Read this last night. Interesting take on the bomb and defence of Japan by Australian author.
SPECTATOR AUSTRALIA
The Empire’s atomic salvation
75 years ago, Japan was saved by the Bomb
The atomic bombings of Japan, which occurred 75 years ago this year, stunned and horrified the world.
The first blast, which obliterated Hiroshima on Aug. 6, 1945, killed more than 100,000 people, mostly civilians. The second attack, which targeted Nagasaki on Aug. 9, killed another 80,000.
Most victims died in the immediate detonations and resulting firestorm; many additional thousands were burned or succumbed later from exposure to fallout.

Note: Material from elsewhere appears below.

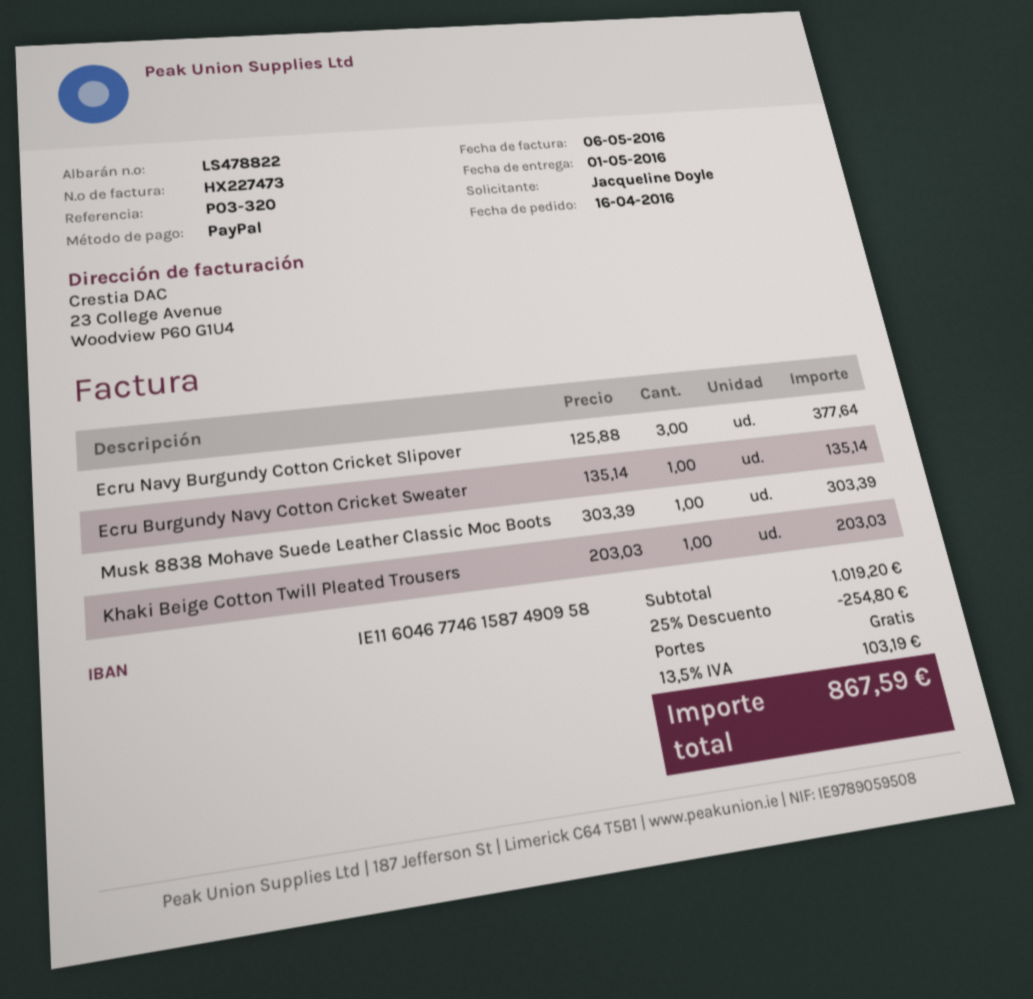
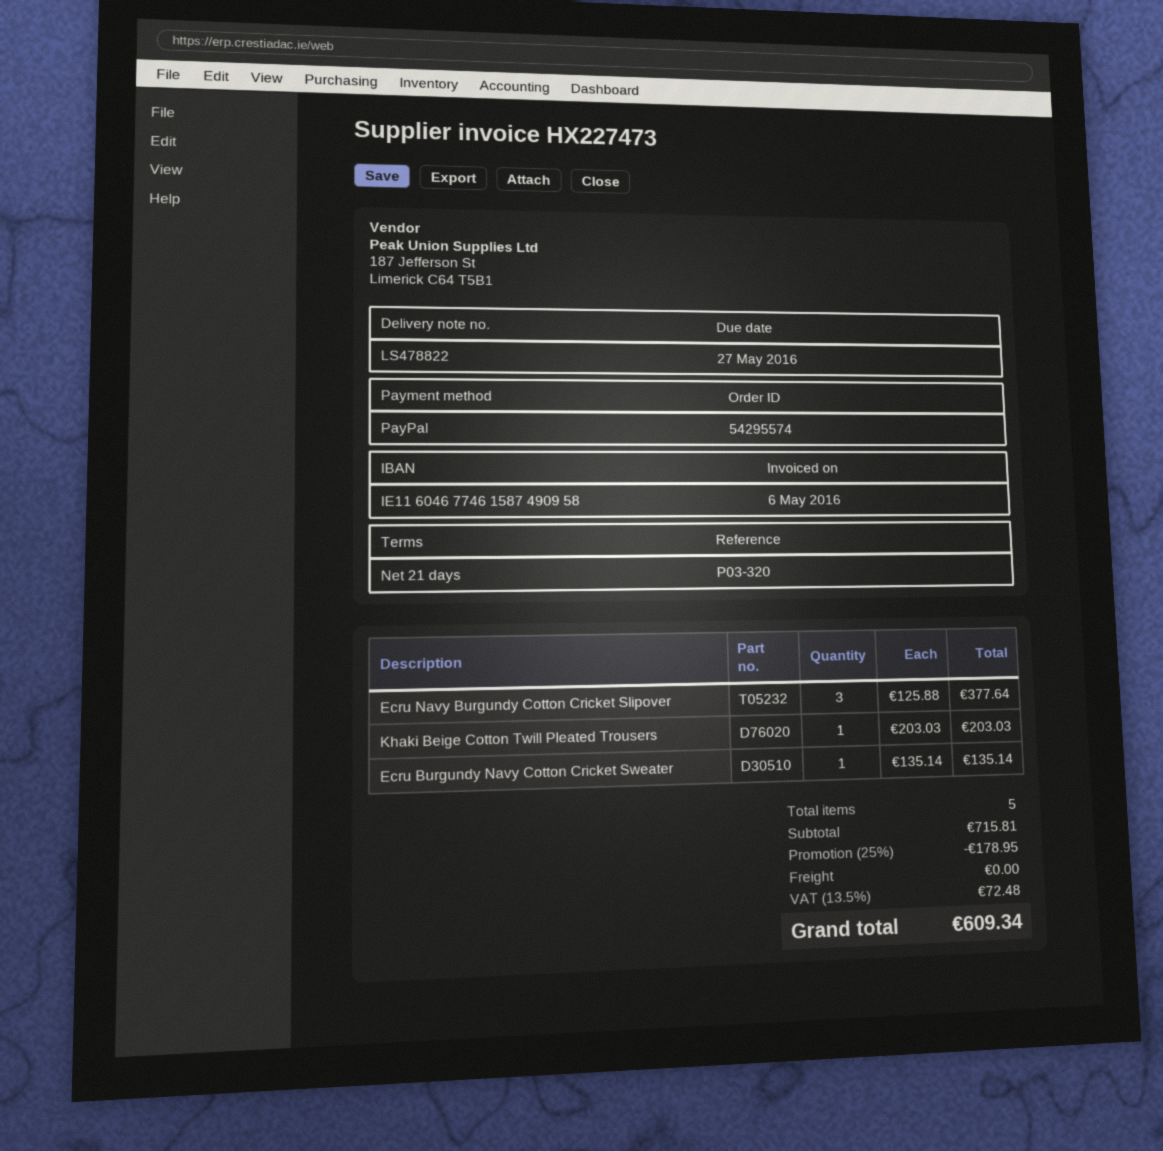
Musk 8838 Mohave Suede Leather Classic Moc Boots: 1 x 303.39 = 303.39 -> none
subtotal: 1019.20 -> 715.81
discount: 25% = 254.80 -> 25% = 178.95
tax: 13.5% = 103.19 -> 13.5% = 72.48
total: 867.59 -> 609.34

The misery continued: cancer rates in post-war Japan skyrocketed, while future generations suffered the long-term effects of radioactive contamination.
Yet, despite the scale of the humanitarian catastrophe stemming from the decision by the United States to drop the two bombs on Japan, a conventional military campaign to conquer the home islands, planned under the codename Operation Downfall, would almost certainly have exacted an even greater death toll. Here’s an assessment.
The Empire, though shattered in 1945, was far from beaten. Around 10,000 kamikaze aircraft awaited the troopships. The lesser known suicide speedboats would have attacked with similar numbers, while beneath the waves 600 submarines would have carried their one- and two-man crews on a one-way voyage. Exact figures are hazy, but around 35 million armed militia and regular forces would have fought the invading Allies.
Added to the prospective grim figures were the hundreds of thousands already dying every week in Japanese-held lands. If today you are an Indonesian, a Malaysian, a Chinese, or a member of any one of the myriad of countries and territories taken by the Empire, you too should be grateful for the B-29 bombers Enola Gay and Bock’s Car, and their crews, and the Manhattan Project which created the bombs they dropped.
There were approximately 300,000 POWs in captivity in Japan by mid-1945. As Allied troops landed, Japanese commanders would likely have made good on their plans to execute the prisoners en masse, thereby freeing up the guards to go and meet the invaders.
There would likely have been over a million Allied combat deaths as well. In fact, some have estimated as many as 15,000 Allied military fatalities a week through to the end of 1946. Unbelievable? From D-day in France, 6 June 1944, through to August 21, the Allies lost 73,000 dead.
Some have argued that there were alternatives: The Soviet Union’s entry to the war might have convinced the Empire to surrender, although there are no guarantees of that. Japan had famously beaten the Russians in 1905. Besides, the Soviet Union, which had most of its military might positioned in Eastern Europe, lacked the capability for amphibious assault. Furthermore, Russia had little naval forces in Pacific, and no aircraft carriers or battleships to gun the beaches as did Britain and the U.S. military.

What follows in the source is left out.